正直、普段は息が揃っているとは言い難い3つの首も九死となれば流石に息を合わせぬわけにもいかないようで──。
『『『BO、OO……ッ!! GROOOOWLッ!!』』』
一糸乱れぬ呼吸とMPの充填、そして息吹の放出に至るまで一切のズレなく放たれた息吹は、シェルト相手に対空攻撃を仕掛けた時より威力が向上していた事は疑いようもない。
……疑いようも、なかった筈。
『『『〜〜ッ!? O、O"OO……ッ!?』』』
しかし、【聖なる光槍】と衝突した3つの息吹は徐々になどという拮抗した様子もなく、まるで蕾が咲くかの如く穂先を中心に息吹が裂けていき、3本の聖なる槍が大きく開けた口に突き刺さらんとするのを防ごうとMPを振り絞る中。

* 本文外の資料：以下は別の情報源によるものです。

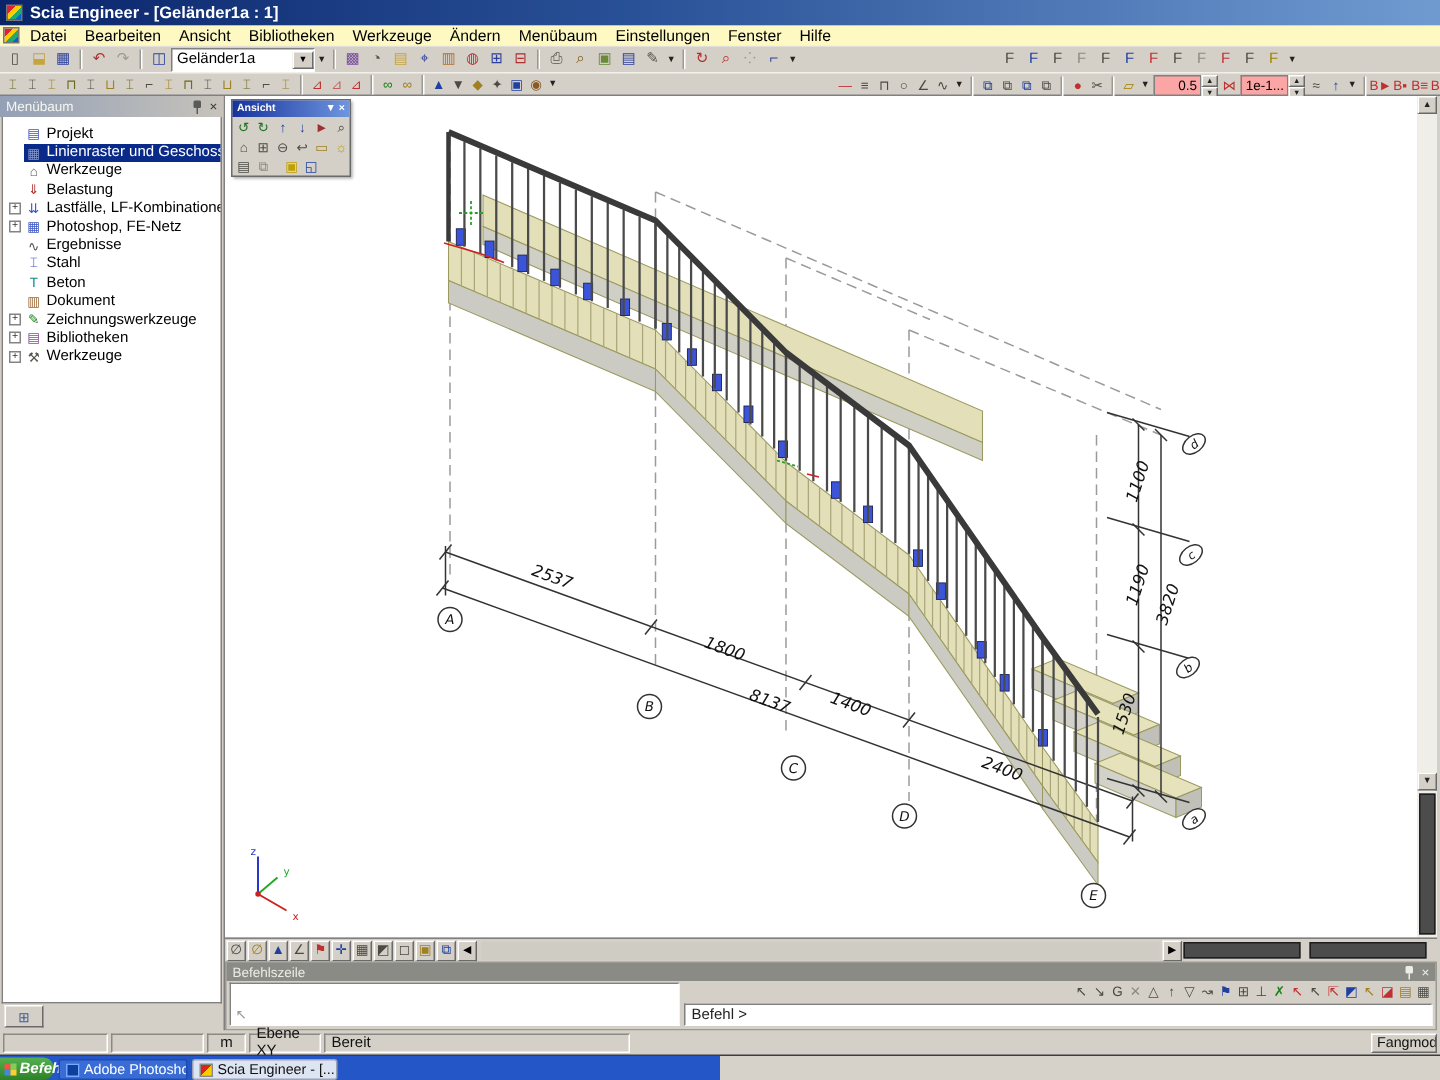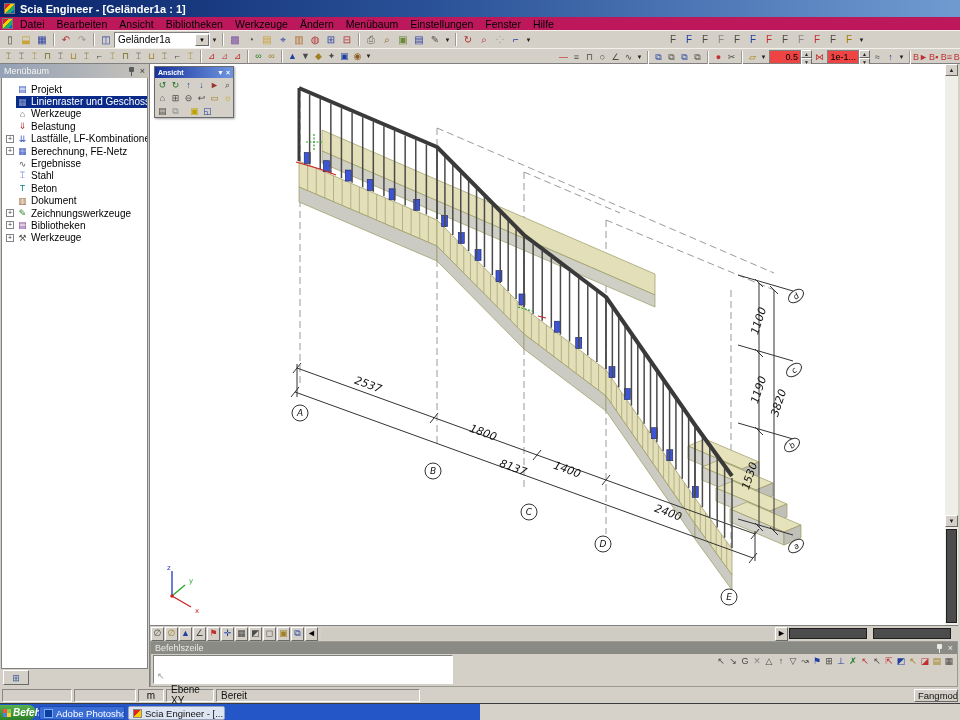--- a/index.html
+++ b/index.html
@@ -5,41 +5,41 @@
   *{box-sizing:border-box;margin:0;padding:0}
   html,body{background:#d4d0c8}
   .app{position:relative;width:960px;height:720px;overflow:hidden;background:#d4d0c8;
        font-family:"Liberation Sans",sans-serif;-webkit-font-smoothing:antialiased}
   
   .titlebar{position:absolute;left:0;top:0;width:960px;height:17px;
     background:linear-gradient(90deg,#0a246a 0%,#2a5298 45%,#6f9bd1 100%);
     color:#fff;font-size:11px;font-weight:bold;display:flex;align-items:center;gap:5px;padding:0 4px}
   .mini-icon{width:11px;height:11px;flex:none;border:1px solid #777;
     background:linear-gradient(135deg,#d23 0 30%,#fc0 30% 55%,#2a6 55% 78%,#06c 78%)}
-  .menubar{position:absolute;left:0;top:17px;width:960px;height:13px;background:#be185d;
+  .menubar{position:absolute;left:0;top:17px;width:960px;height:13px;background:#fef9c3;
     display:flex;align-items:center;font-size:10.5px;color:#000;padding-left:2px;gap:1px}
   .menu-item{padding:0 6px;line-height:12px}
   
   .tb{position:absolute;background:#d4d0c8;display:flex;align-items:center;padding:0 2px;
     border-top:1px solid #f2f0ea}
   .tb1{left:0;top:30px;width:960px;height:18px}
   .tb2{left:0;top:48px;width:960px;height:16px;border-bottom:1px solid #808080}
   .tbtn{width:16px;height:15px;display:inline-flex;align-items:center;justify-content:center;
     font-size:10px;line-height:1;flex:none}
   .tb2 .tbtn{width:13px;height:14px;font-size:9px}
   .tsep{width:2px;height:13px;border-left:1px solid #9a9a92;border-right:1px solid #fff;margin:0 3px;flex:none}
   .dd{width:9px;height:14px;display:inline-flex;align-items:center;justify-content:center;
     font-size:6px;color:#222;flex:none}
   .combo{display:flex;align-items:center;height:16px;width:96px;background:#fff;
     border:1px solid;border-color:#808080 #fff #fff #808080;font-size:10px;padding-left:3px;flex:none}
   .combo-arrow{margin-left:auto;width:14px;height:12px;background:#d4d0c8;
     border:1px solid;border-color:#fff #6a6a6a #6a6a6a #fff;display:flex;align-items:center;justify-content:center;font-size:6px}
   .abs{position:absolute;top:1px;display:flex;align-items:center}
   .spin{display:flex;height:14px;flex:none;margin:0 1px}
-  .spin .val{width:32px;background:#ef4444;border:1px solid #808080;font-size:9px;
+  .spin .val{width:32px;background:#fca5a5;border:1px solid #808080;font-size:9px;
     display:flex;align-items:center;justify-content:flex-end;padding:0 2px}
   .spin .ud{display:flex;flex-direction:column;width:11px;height:14px}
   .spin .ud span{flex:1;font-size:5px;line-height:6px;text-align:center;background:#d4d0c8;
     border:1px solid;border-color:#fff #6a6a6a #6a6a6a #fff;color:#222}
   
   .menubaum{position:absolute;left:0;top:64px;width:150px;height:623px;background:#d4d0c8;
     border-right:1px solid #808080;display:flex;flex-direction:column}
   .pnl-hdr{height:14px;background:linear-gradient(90deg,#93a0b6,#c7c3bb);color:#f6f6f0;
     font-size:9px;display:flex;align-items:center;gap:4px;padding:0 4px;flex:none}
   .pnl-hdr .sp{flex:1}
@@ -351,21 +351,21 @@
           <span class="expand">+</span>
           <span class="rowc">
             <span class="ticon" style="color: rgb(58, 85, 192);">⇊</span>
             <span class="tlabel">Lastfälle, LF-Kombinationen</span>
           </span>
         </div>
         <div class="tree-row">
           <span class="expand">+</span>
           <span class="rowc">
             <span class="ticon" style="color: rgb(58, 85, 192);">▦</span>
-            <span class="tlabel">Berechnung, FE-Netz</span>
+            <span class="tlabel">Photoshop, FE-Netz</span>
           </span>
         </div>
         <div class="tree-row">
           <span class="expand hidden"></span>
           <span class="rowc">
             <span class="ticon" style="color: rgb(85, 85, 79);">∿</span>
             <span class="tlabel">Ergebnisse</span>
           </span>
         </div>
         <div class="tree-row">
@@ -753,20 +753,21 @@
           <span class="tbtn" style="color: rgb(32, 128, 32);">✗</span>
           <span class="tbtn" style="color: rgb(192, 48, 48);">↖</span>
           <span class="tbtn" style="color: rgb(74, 74, 70);">↖</span>
           <span class="tbtn" style="color: rgb(192, 48, 48);">⇱</span>
           <span class="tbtn" style="color: rgb(32, 64, 160);">◩</span>
           <span class="tbtn" style="color: rgb(160, 128, 32);">↖</span>
           <span class="tbtn" style="color: rgb(192, 48, 48);">◪</span>
           <span class="tbtn" style="color: rgb(160, 128, 32);">▤</span>
           <span class="tbtn" style="color: rgb(74, 74, 70);">▦</span>
         </div>
+      <div class="cmd-input">Befehl &gt;</div>
     </div>
   </div>
 
   <div class="statusbar">
     <span class="scell" style="width:70px"></span>
     <span class="scell" style="width:62px"></span>
     <span class="scell" style="width:26px;justify-content:center">m</span>
     <span class="scell" style="width:48px">Ebene XY</span>
     <span class="scell" style="width:204px">Bereit</span>
     <span class="flexsp"></span>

(弱い、あまりに弱い。 この程度ならば、あの3人でも──)
人間よりは上等とはいえ、よくよく考えればこの個体は人間によって造り出された紛い物であり、フュリエルが苦戦する筈がないという事もそうだが、あのまま3人が戦っていてもいずれは勝てていたのだろうなと何気なく思った矢先。
(……あぁ、そういえば)
フュリエルの脳裏に、ユニからの命令がよぎる。
『殺めてはならないのでしたね。 手心、手心と』
『『『YE、EE……ッ!?』』』
この人造合成種を斃すのは他でもないユニなのだから、フュリエルが斃してしまっては命令に反するし、そもそも何の意味もないと思い出した彼女は〝押し切る〟のではなく〝触れている魔力を焼滅させる〟事に思考を切り替え。
勢いが弱まった事で『助かった』と思うよりも、『何が起こったのか』という困惑の方が優先された人造合成種。
『『『
『何のつもりだ、ですかね。 ふふ、何という事もない──』
聖なる槍の主であるフュリエルに対し『何のつもりで攻撃を止めた』と問うてしまうのも致し方なく、またも直感でそれを悟ったフュリエルは珍しく蠱惑的な笑みを浮かべて。
『──単なる〝戯れ〟ですよ、愚鈍で惰弱な犬畜生』
『『『〜〜ッ!! BOWOOOOFッ!!』』』
時間を稼ぐ為だけの、露骨な挑発をしてみせた。